Dogen noemt dit samenvallen van onszelf met onszelf, in precies dat wat zich hier en nu aandient, voor de tijd dat het duurt, ‘overweldigen’ (Japans: keige). ‘Omdat overweldigen door jou wordt veroorzaakt, is er geen overweldigen buiten jou. Aldus trek je erop uit en ontmoet je iemand. Iemand ontmoet iemand. Jij ontmoet jezelf. Erop uit trekken ontmoet erop uit trekken. Als dit niet de verwerkelijking van tijd is, zou het nooit zo kunnen zijn.’ En dus, schrijft Dogen, ‘overweldigt aanwezigheid aanwezigheid en ziet aanwezigheid, overweldigen woorden woorden en zien woorden. Overweldigen overweldigt overweldigen en ziet overweldigen. Overweldigen is niets anders dan overweldigen. Dit is tijd.’ De ene tijd dit, de andere tijd dat, maar niets anders dan dit of dat, niets uitgesloten, alles inbegrepen, passerend voor deze tijd dat het duurt.

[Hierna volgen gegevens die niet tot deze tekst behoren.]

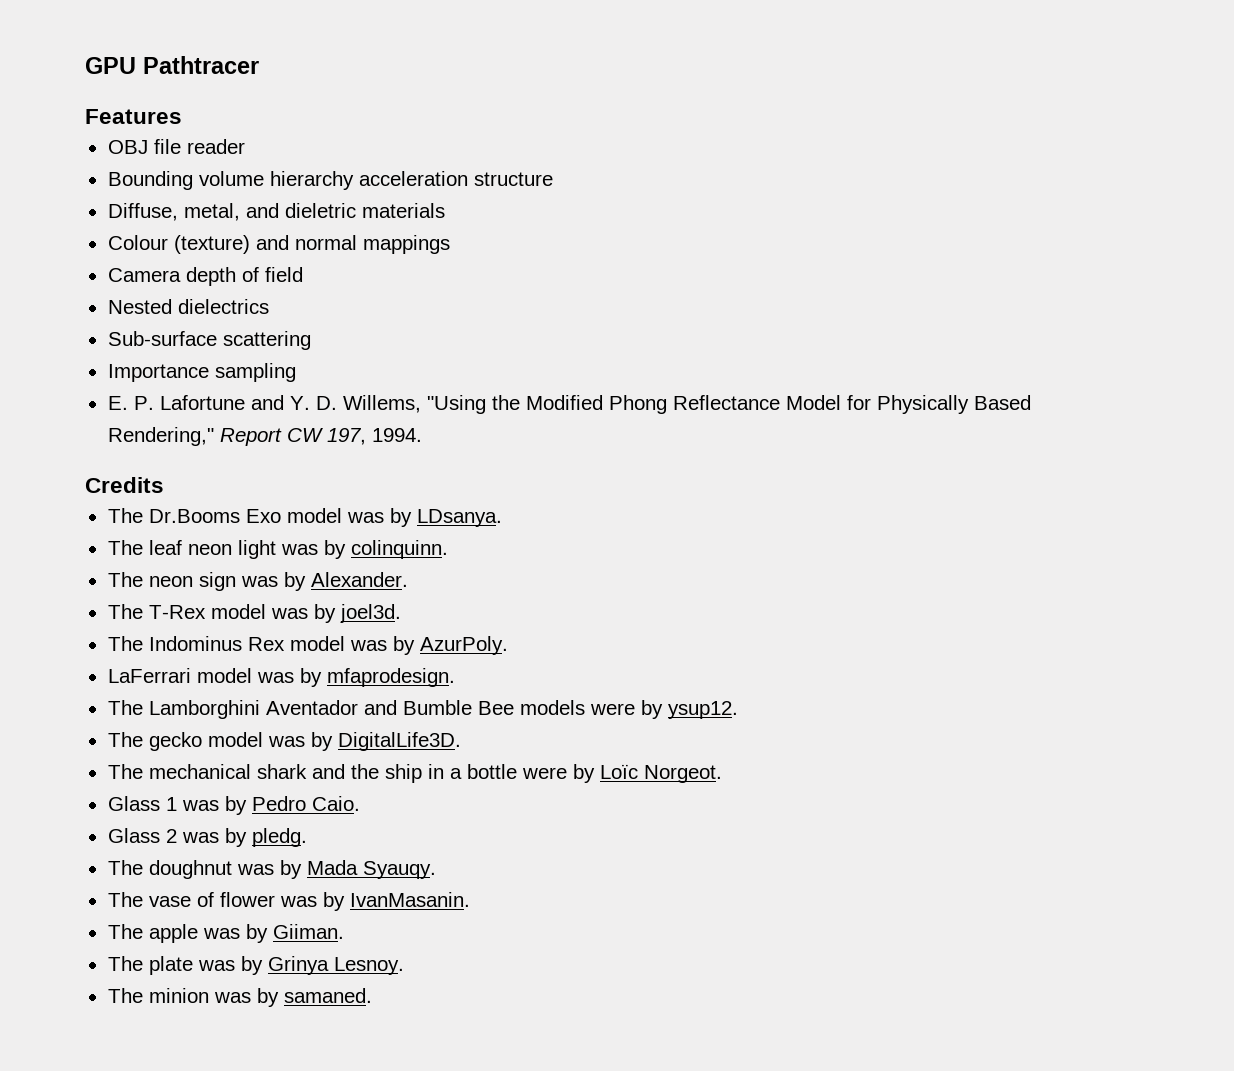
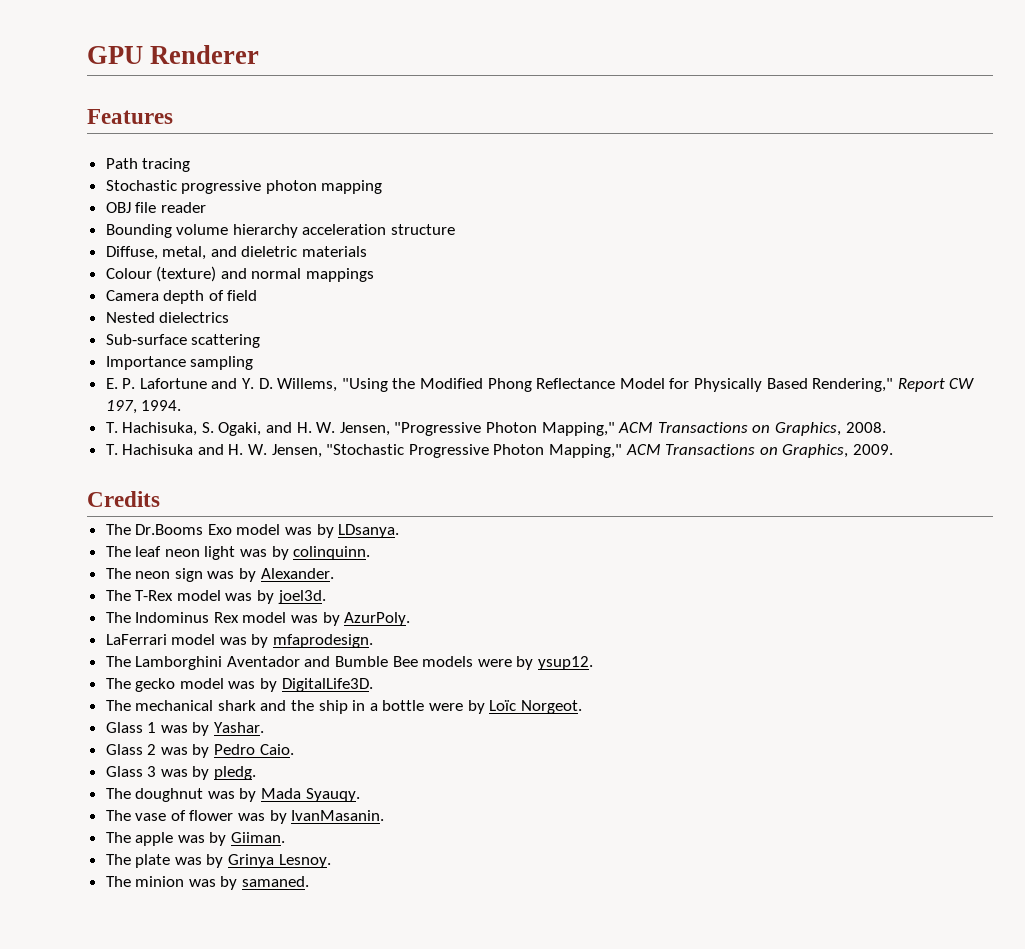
[143,56,259,74] Pathtracer -> [150,45,260,64] Renderer
(182, 116) none -> [105,158,191,172] [105,180,383,194] // Path tracing // Stochastic progressive photon mapping
(422, 435) none -> [105,422,886,436] [105,444,893,458] // T. Hachisuka, S. Ogaki, and H. W. Jensen, "Progressive Photon Mapping," ACM Transactions on Graphics, 2008. // T. Hachisuka and H. W. Jensen, "Stochastic Progressive Photon Mapping," ACM Transactions on Graphics, 2009.
(247, 805) none -> [214,722,265,733] [105,744,210,758] Yashar. // Glass 2 was by
[165,829,177,843] 2 -> [147,766,157,777] 3

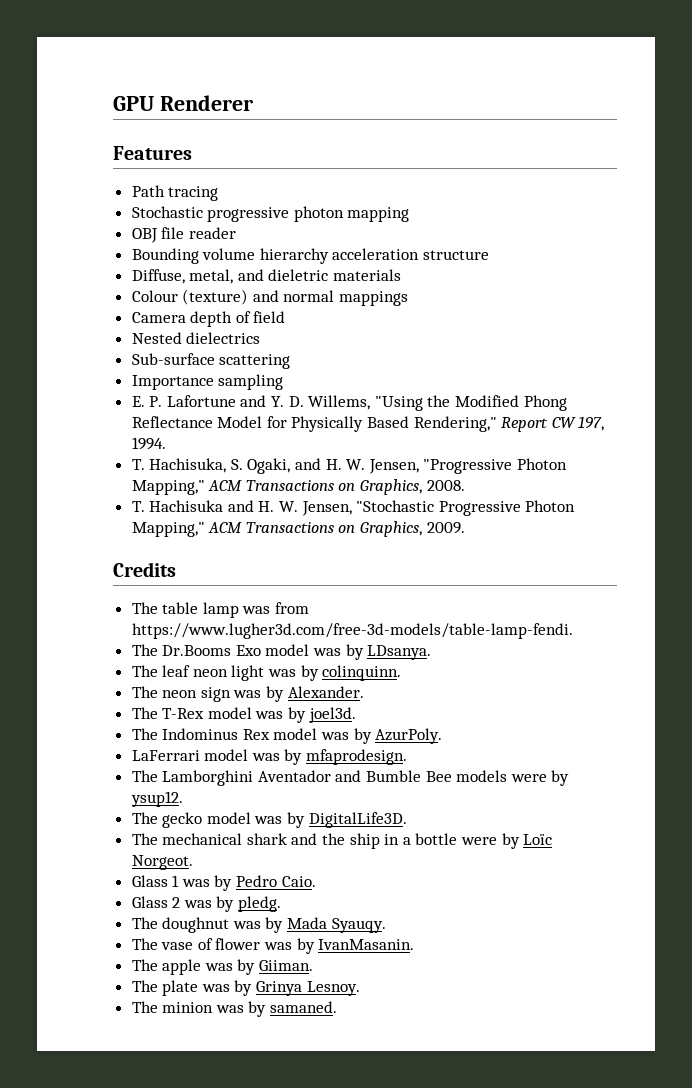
(160, 499) none -> [131,602,310,618] [131,623,573,639] // The table lamp was from https://www.lugher3d.com/free-3d-models/table-lamp-fendi.
[214,722,265,733] [105,744,210,758] Yashar. // Glass 2 was by -> (233, 883) none
[147,766,157,777] 3 -> [172,897,181,908] 2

Alles is hier, niets verdwijnt, passerend voor precies deze tijd en in precies deze vorm: dit is de onmiddellijke vervulling van mijn bestaan en de ultieme zin. En de overweldigende ervaring van een fundamentele intimiteit die alles met alles verbindt en geen sneeuwvlok op de verkeerde plaats laat vallen. Als het nagalmen van deze extreem luide revolte is verstomd en de glans van deze oogverblindende schittering is gedoofd, kunnen we gewoon zijn met wat zich aandient, terwijl we vrij zijn van wat zich aandient. Voor de tijd dat het duurt…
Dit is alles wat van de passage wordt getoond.